Part of everyone’s genetic material comes from the mitochondria in the cytoplasm of the egg. In the case of Dolly, only the nuclear DNA was transferred (Wilson, 1997). This may have significant information to import to scientists concerning the aging process since aging is related to acquired mutations in mitochondrial DNA (Wilson, 1997, p. 913). Furthermore, as Dolly ages, it has been noted that she is aging prematurely, which provides another source of information for scientists, but also signals that this technology is far from perfected.
Research conducted on nuclear transfer into human eggs has the possibility of providing an immense amount of information that may have clinical value, by providing a model for learning more about somatic cell differentiation (Wilson, 1997, p. 913). Eventually, in due course, scientists may learn how to influence cell differentiation and this could give rise to targeted cell types (Wilson, 1997).

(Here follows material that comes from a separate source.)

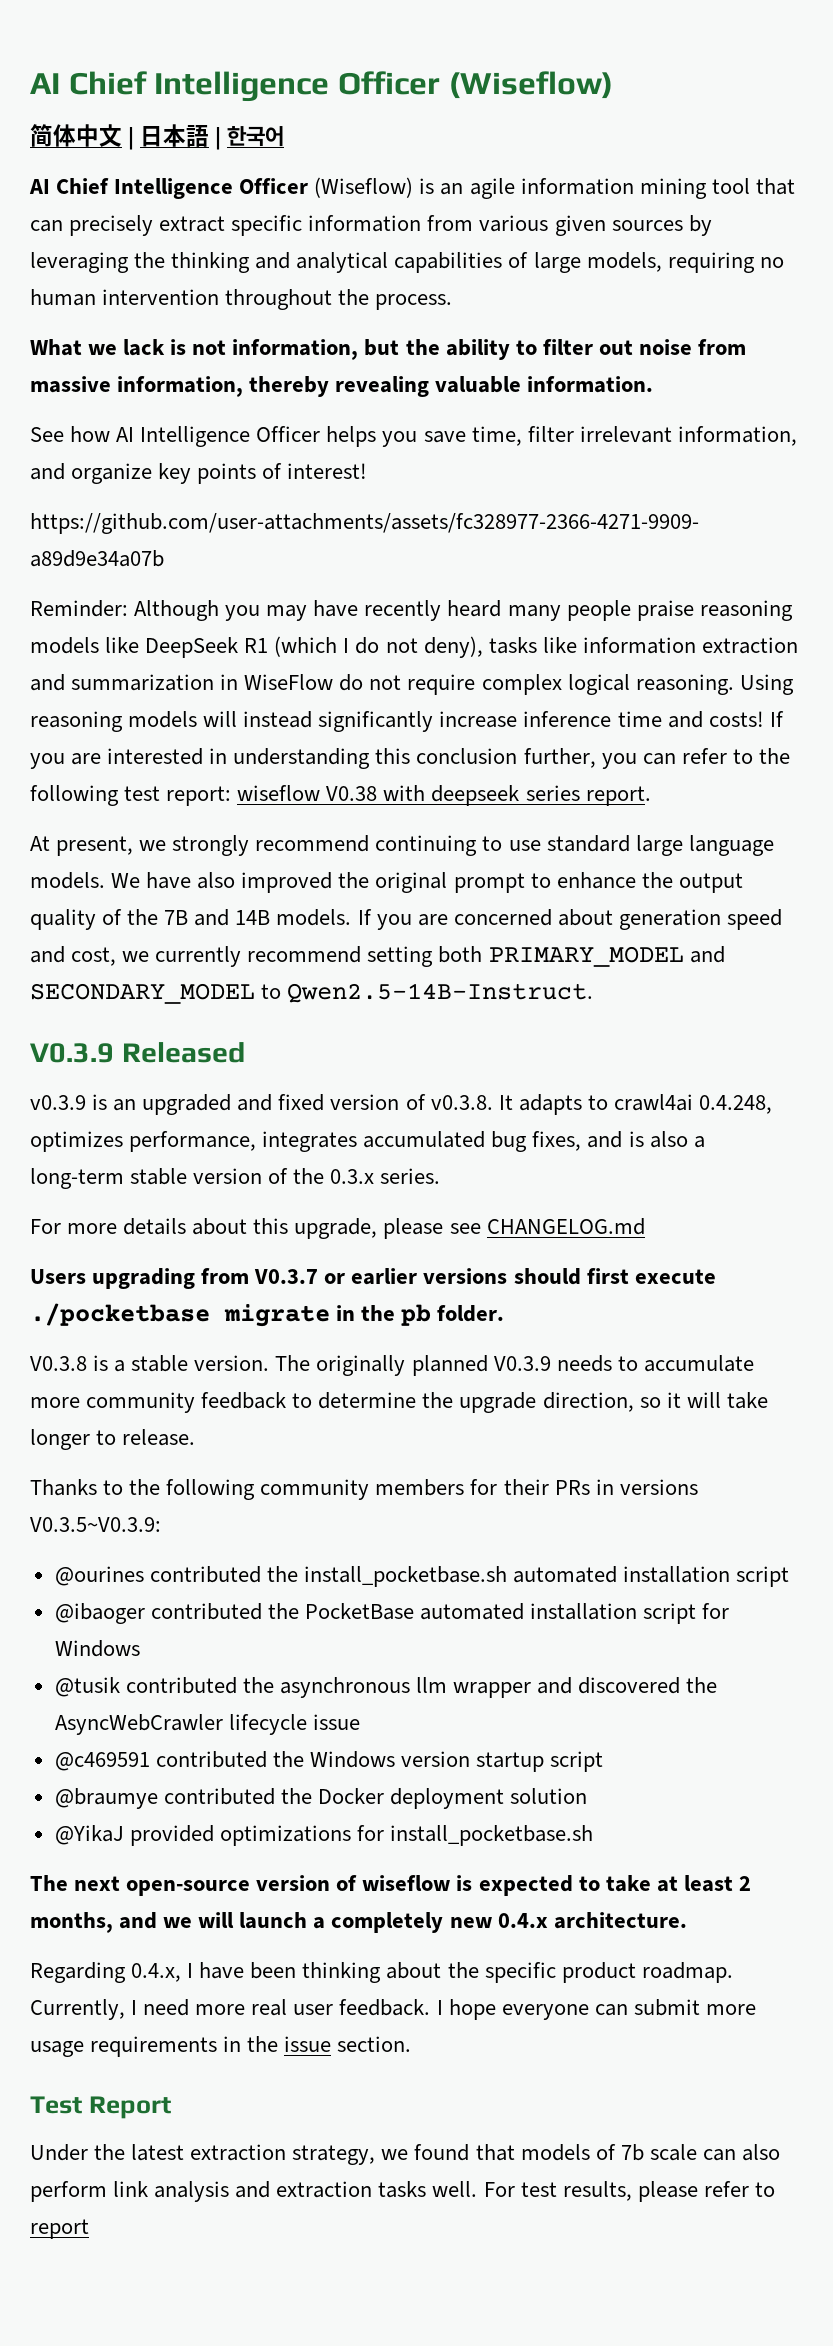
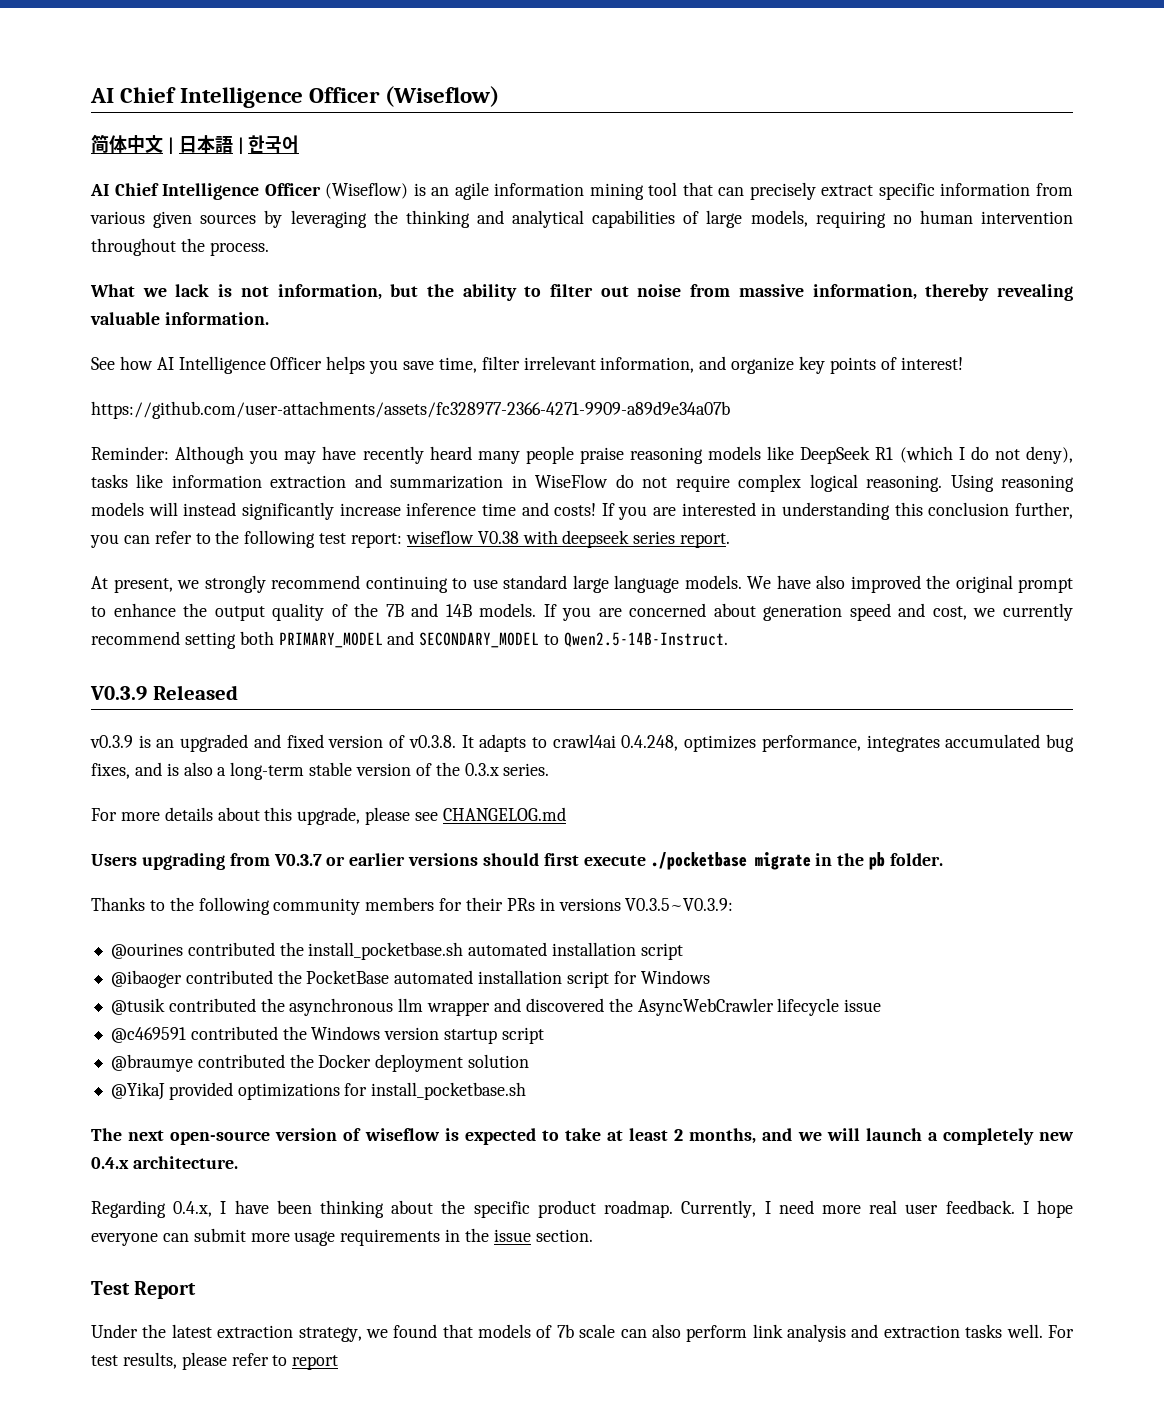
- V0.3.8 is a stable version. The originally planned V0.3.9 needs to accumulate more community feedback to determine the upgrade direction, so it will take longer to release.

The ability to generate tissues from different cell types could have enormous implications for transplantation. Wilson (1997) anticipates this technology utilizing skin and blood cells, and possibly even neuronal tissue that could then be used in the treatment of “injury, transplants for leukemia, and for degenerative disease such as
Parkinson’s disease” (p. 913). In another area of research, the successful cloning of human growth hormone (HGH) is important for several reasons. First of all, a child that has pituitary dwarfism requires twice-weekly injections until reaching age of 20. In the past, HGH was could only be obtained by removal of human pituitary tissue at autopsy. To treat one child with pituitary dwarfism using previous methods required obtaining over a thousand pituitaries (Emery and Malcolm, 1995, p. 165).

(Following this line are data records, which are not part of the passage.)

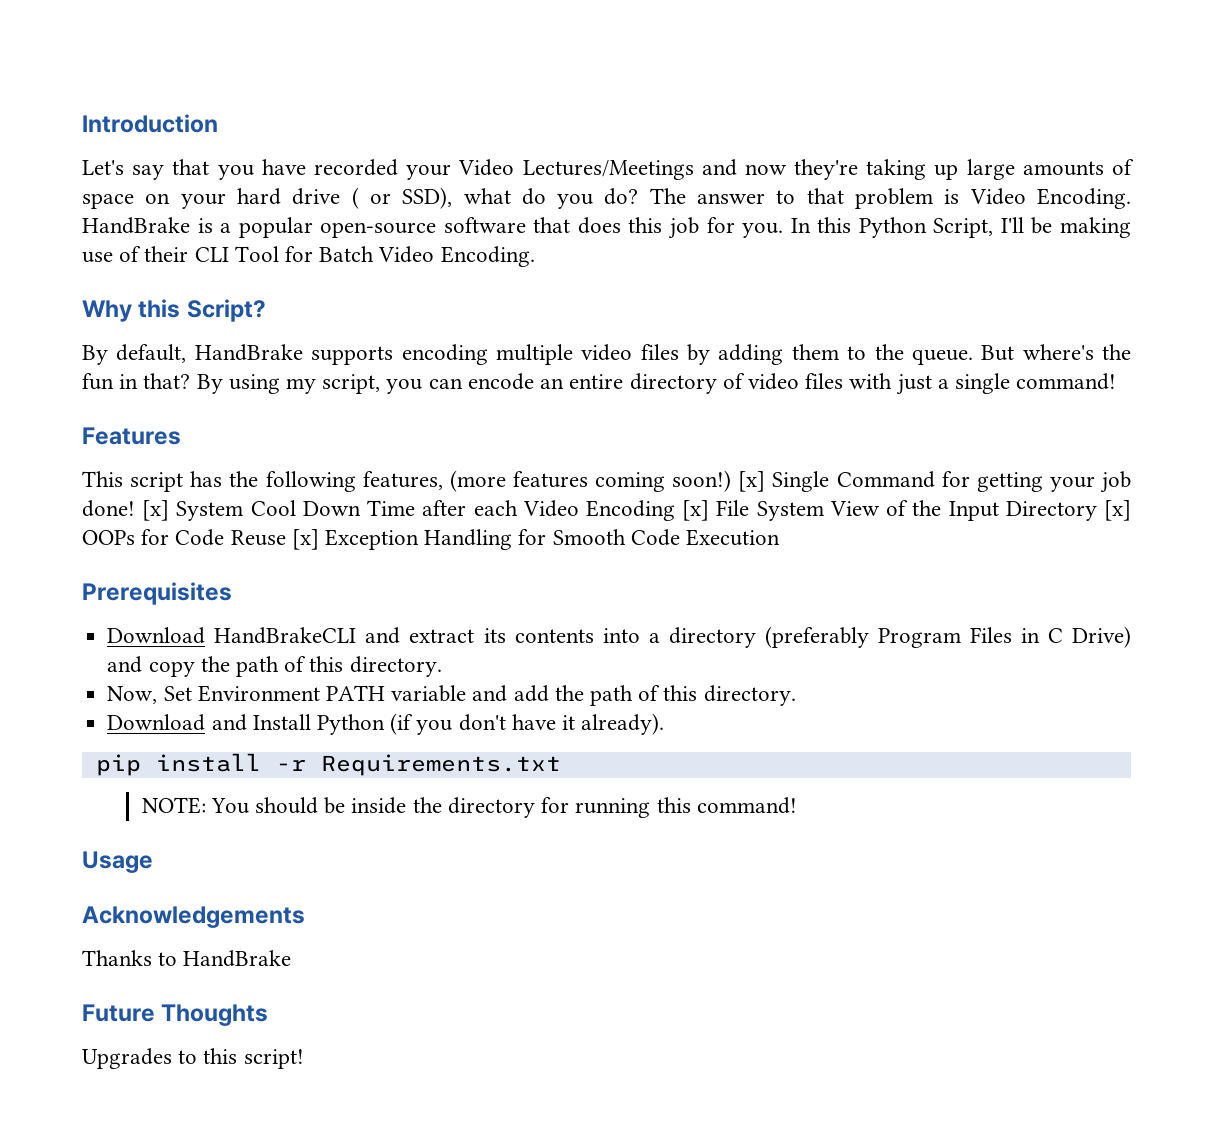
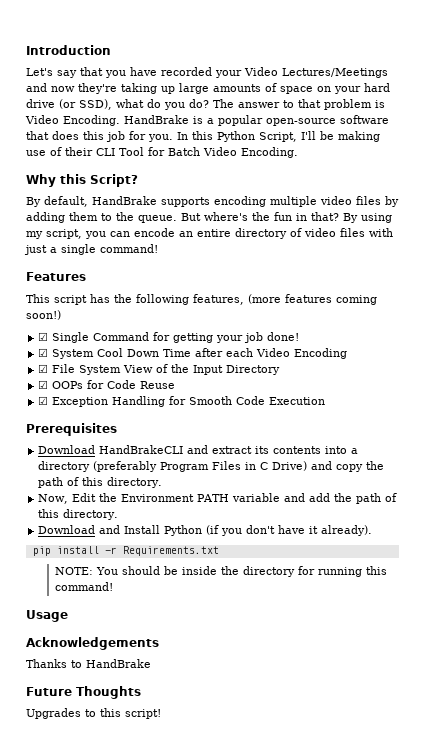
- Let's say that you have recorded your Video Lectures/Meetings and now they're taking up large amounts of space on your hard drive ( or SSD), what do you do?
+ Let's say that you have recorded your Video Lectures/Meetings and now they're taking up large amounts of space on your hard drive (or SSD), what do you do?
- This script has the following features, (more features coming soon!) [x] Single Command for getting your job done! [x] System Cool Down Time after each Video Encoding [x] File System View of the Input Directory [x] OOPs for Code Reuse [x] Exception Handling for Smooth Code Execution
+ This script has the following features, (more features coming soon!)
+ ☑ Single Command for getting your job done!
+ ☑ System Cool Down Time after each Video Encoding
+ ☑ File System View of the Input Directory
+ ☑ OOPs for Code Reuse
+ ☑ Exception Handling for Smooth Code Execution
- Now, Set Environment PATH variable and add the path of this directory.
+ Now, Edit the Environment PATH variable and add the path of this directory.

Not only has it been difficult in the past to produce enough HGH to successfully provide treatment to all the children who needed it, but small amounts of contaminating virus caused some of the children treated to develop Creutzfeldt-Jacob disease (Emery and Malcolm, 1995, p. 165). Cloning technology, which permits HGH to be produced artificially, has provided a readily available supply of HGH, which-in turn-has allowed the application of HGH in other treatments. For example, it has been discovered that HGH can be used to speed up the healing process for bone fractures (Emery and Malcolm, 1995). This is been particularly beneficial in treating the elderly (Emery and Malcolm, 1995).

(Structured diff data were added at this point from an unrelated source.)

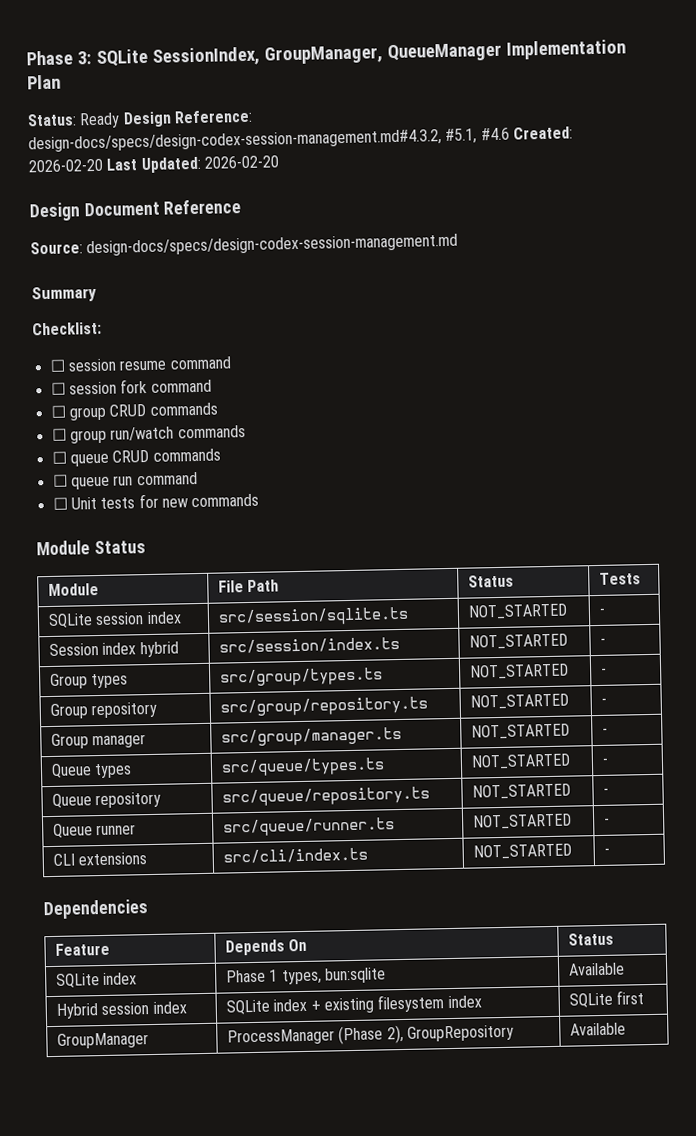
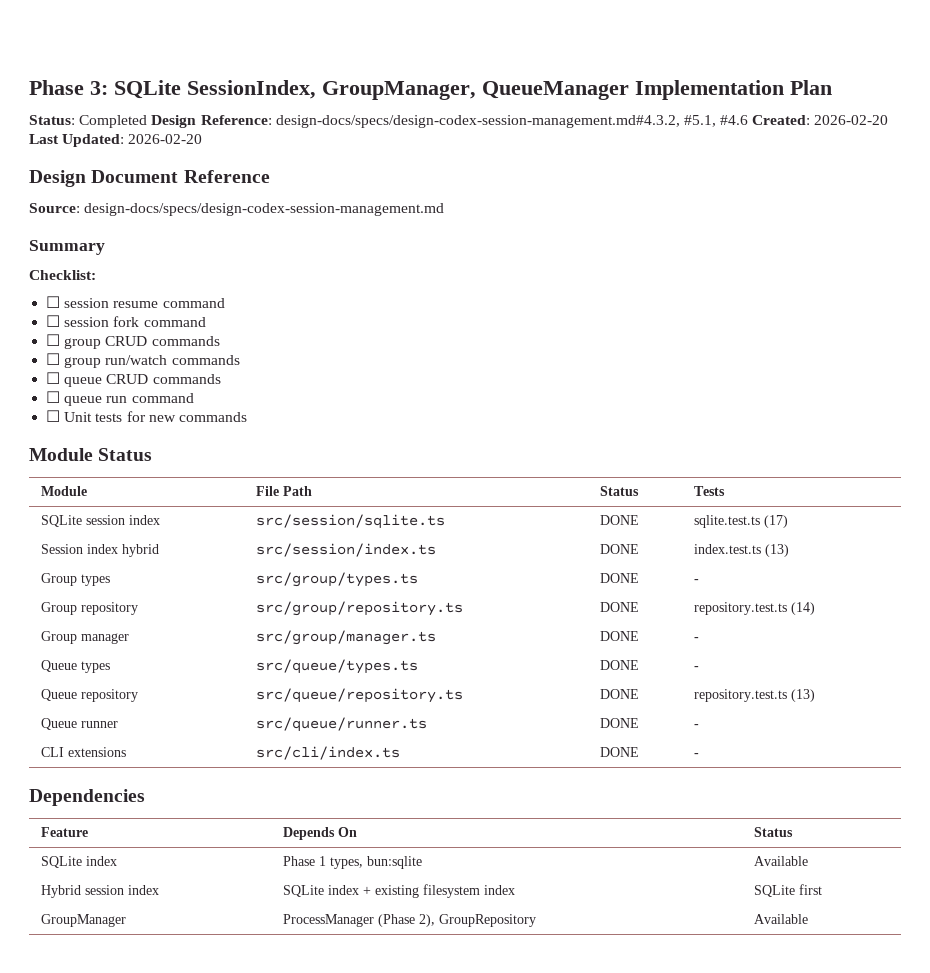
- Status: Ready Design Reference: design-docs/specs/design-codex-session-management.md#4.3.2, #5.1, #4.6 Created: 2026-02-20 Last Updated: 2026-02-20
+ Status: Completed Design Reference: design-docs/specs/design-codex-session-management.md#4.3.2, #5.1, #4.6 Created: 2026-02-20 Last Updated: 2026-02-20
- SQLite session index | src/session/sqlite.ts | NOT_STARTED | -
+ SQLite session index | src/session/sqlite.ts | DONE | sqlite.test.ts (17)
- Session index hybrid | src/session/index.ts | NOT_STARTED | -
+ Session index hybrid | src/session/index.ts | DONE | index.test.ts (13)
- Group types | src/group/types.ts | NOT_STARTED | -
+ Group types | src/group/types.ts | DONE | -
- Group repository | src/group/repository.ts | NOT_STARTED | -
+ Group repository | src/group/repository.ts | DONE | repository.test.ts (14)
- Group manager | src/group/manager.ts | NOT_STARTED | -
+ Group manager | src/group/manager.ts | DONE | -
- Queue types | src/queue/types.ts | NOT_STARTED | -
+ Queue types | src/queue/types.ts | DONE | -
- Queue repository | src/queue/repository.ts | NOT_STARTED | -
+ Queue repository | src/queue/repository.ts | DONE | repository.test.ts (13)
- Queue runner | src/queue/runner.ts | NOT_STARTED | -
+ Queue runner | src/queue/runner.ts | DONE | -
- CLI extensions | src/cli/index.ts | NOT_STARTED | -
+ CLI extensions | src/cli/index.ts | DONE | -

As this brief summary of scientific research being conducted into cloning and genetic research indicates, there are enormous benefits to be reaped from this new and controversial technology. Kant would undoubtedly approve of research that so obvious benefits humanity and society. What people seem to fear, and what would undoubtedly be wrong by any moral system, are nightmare scenarios propagated by the media and Hollywood. Images of clones being used simply as “spare parts” to extend the life of the rich, for example, has been dramatized in film.
This sort of misuse of technology would constitute a threat to the social system and, therefore, would not pass Kant’s categorical imperative test. In other words, if everyone were cloned, it would significantly lower the way that human life is valued in our society. Also, the idea of human embryos being created and destroyed simply to further genetic research objectives is simply abhorrent on an instinctive level. Therefore, while it! can be seen that this technology needs to be carefully controlled and supervised in regards to moral issues, it should not be totally banned either, as it also has the power to benefit society to a great degree.